If you think it’s not too late – the Town could still not hire a third officer, or it could still find a management partner for Treasure Island – you may be surprised to learn that this ship has already sailed for 2022. Even if the aforementioned were to manifest, the resulting budget surpluses would exist in the General Fund, not the DPW Fund, and monies cannot be moved, per state statute, between those two discrete funds. In other words, a budget surplus in the General Fund cannot help the Town fund road repairs. If, however, the reduction were budgeted for out of the General Fund balance sheet, that reduction would directly offset any tax implications on the DPW Fund balance sheet, such as funding for Contract Services or Winter Road Supplies. The 2022 budget, of course, has already been passed.

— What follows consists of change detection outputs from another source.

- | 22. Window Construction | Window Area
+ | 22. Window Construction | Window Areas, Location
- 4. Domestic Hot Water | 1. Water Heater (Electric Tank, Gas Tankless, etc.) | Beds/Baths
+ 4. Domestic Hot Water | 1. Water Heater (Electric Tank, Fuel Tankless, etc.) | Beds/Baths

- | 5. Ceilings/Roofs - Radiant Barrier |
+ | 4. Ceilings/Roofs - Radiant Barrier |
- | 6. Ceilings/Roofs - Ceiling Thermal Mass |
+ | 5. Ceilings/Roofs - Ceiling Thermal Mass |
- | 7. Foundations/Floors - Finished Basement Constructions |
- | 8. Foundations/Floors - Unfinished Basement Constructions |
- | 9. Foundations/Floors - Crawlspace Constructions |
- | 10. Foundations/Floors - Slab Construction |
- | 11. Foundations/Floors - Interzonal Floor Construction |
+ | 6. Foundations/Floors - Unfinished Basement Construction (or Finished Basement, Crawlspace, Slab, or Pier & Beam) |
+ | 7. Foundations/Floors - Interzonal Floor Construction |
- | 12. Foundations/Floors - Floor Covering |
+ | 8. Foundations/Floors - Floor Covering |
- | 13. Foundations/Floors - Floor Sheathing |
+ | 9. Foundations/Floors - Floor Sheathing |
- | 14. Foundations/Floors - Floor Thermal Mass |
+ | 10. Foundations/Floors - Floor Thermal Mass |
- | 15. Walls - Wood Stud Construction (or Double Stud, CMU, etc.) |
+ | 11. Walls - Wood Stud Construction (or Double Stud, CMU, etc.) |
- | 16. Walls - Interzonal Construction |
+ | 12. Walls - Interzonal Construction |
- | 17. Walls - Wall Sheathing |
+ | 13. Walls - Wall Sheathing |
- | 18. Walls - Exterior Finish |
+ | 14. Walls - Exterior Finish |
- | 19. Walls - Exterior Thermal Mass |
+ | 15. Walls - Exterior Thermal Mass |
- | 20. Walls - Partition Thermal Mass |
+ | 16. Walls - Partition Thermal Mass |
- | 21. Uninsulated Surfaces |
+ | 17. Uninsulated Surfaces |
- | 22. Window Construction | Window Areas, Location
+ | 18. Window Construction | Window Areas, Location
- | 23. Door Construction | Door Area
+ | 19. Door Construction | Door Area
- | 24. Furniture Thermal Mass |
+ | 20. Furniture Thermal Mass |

Having already cut critical line items and being over budget due to mud season-related repairs, it will be a financial risk to leverage any portion of the remaining DPW Fund balance for Latham or any other road. It’s a risk Town Hall might be forced to take, or delay repairs to Latham Road for another year.

The risk is increased by another decision made: a roughly $40,000 unbudgeted expense to hire an engineering firm to develop a five-year road plan. They came back with a 10-year plan. The firm acknowledged that the plan’s relevancy will degrade each year as costs change unpredictably:

A 5.0% escalation rate (per year) was applied for each year that the road work is projected beyond 2022. The current economic climate makes estimating the actual escalation rate that can be expected from year to year extremely difficult, given the recent history of inflation and the costs of construction over the past 3-years, as compared to inflation prior to the COVID pandemic.All estimates should be considered preliminary, including estimate engineering costs.

The estimate over the 10 years comes out to $15,706,000 for an average of $1,570,600 per year starting in 2022. This would represent a total municipal tax rate increase of over 50%, more than doubling the current DPW budget (a municipal property tax bill of $2,000 would increase to $3,000). These are just the paved roads. It does not include gravel roads. It also does not include the tax rate increases related to the Route 132 bond payments (the final step increase will be in 2023).

The two roads mentioned at the beginning of this article, Tucker Hill Rd and Sawnee Bean Rd, are estimated to cost roughly $3.3 million and $2 million respectively.

At the Town's current rate of funding – $125,000 contributed to the Paving Fund per year – the 10-year road plan would take over 125 years to fund. Unfortunately, the cost of the 10-year plan, being unbudgeted, will have yet another impact on the DPW Fund balance, decreasing possible surplus or contributing to a deficit in fiscal year 2022. This further increases the risk of using that balance for actual repair work. Perhaps worst of all, the plan was solicited in spite of Town Hall knowing that Latham Rd was already a priority; they didn’t need a costly engineering study to confirm it. In fact, the Town already had preliminary engineering work completed for Latham Rd.

By the time the Town is in the position to perform substantial road work, costs will need to be re-estimated. And depending on the time that's elapsed, road conditions may need to be re-evaluated and prioritized. $40,000 that could've gone towards repairs this year will instead be sitting on a shelf collecting dust.

These considerations represent choices, but it was not the choice of Town Hall to put the highest financial priority on actual road repair. It seems two roads did indeed diverge in a wood, and one was severely less well maintained. Let’s hope there are absolutely zero unusual weather events in our future, because the Town will likely be forced to turn again to a costly line of credit.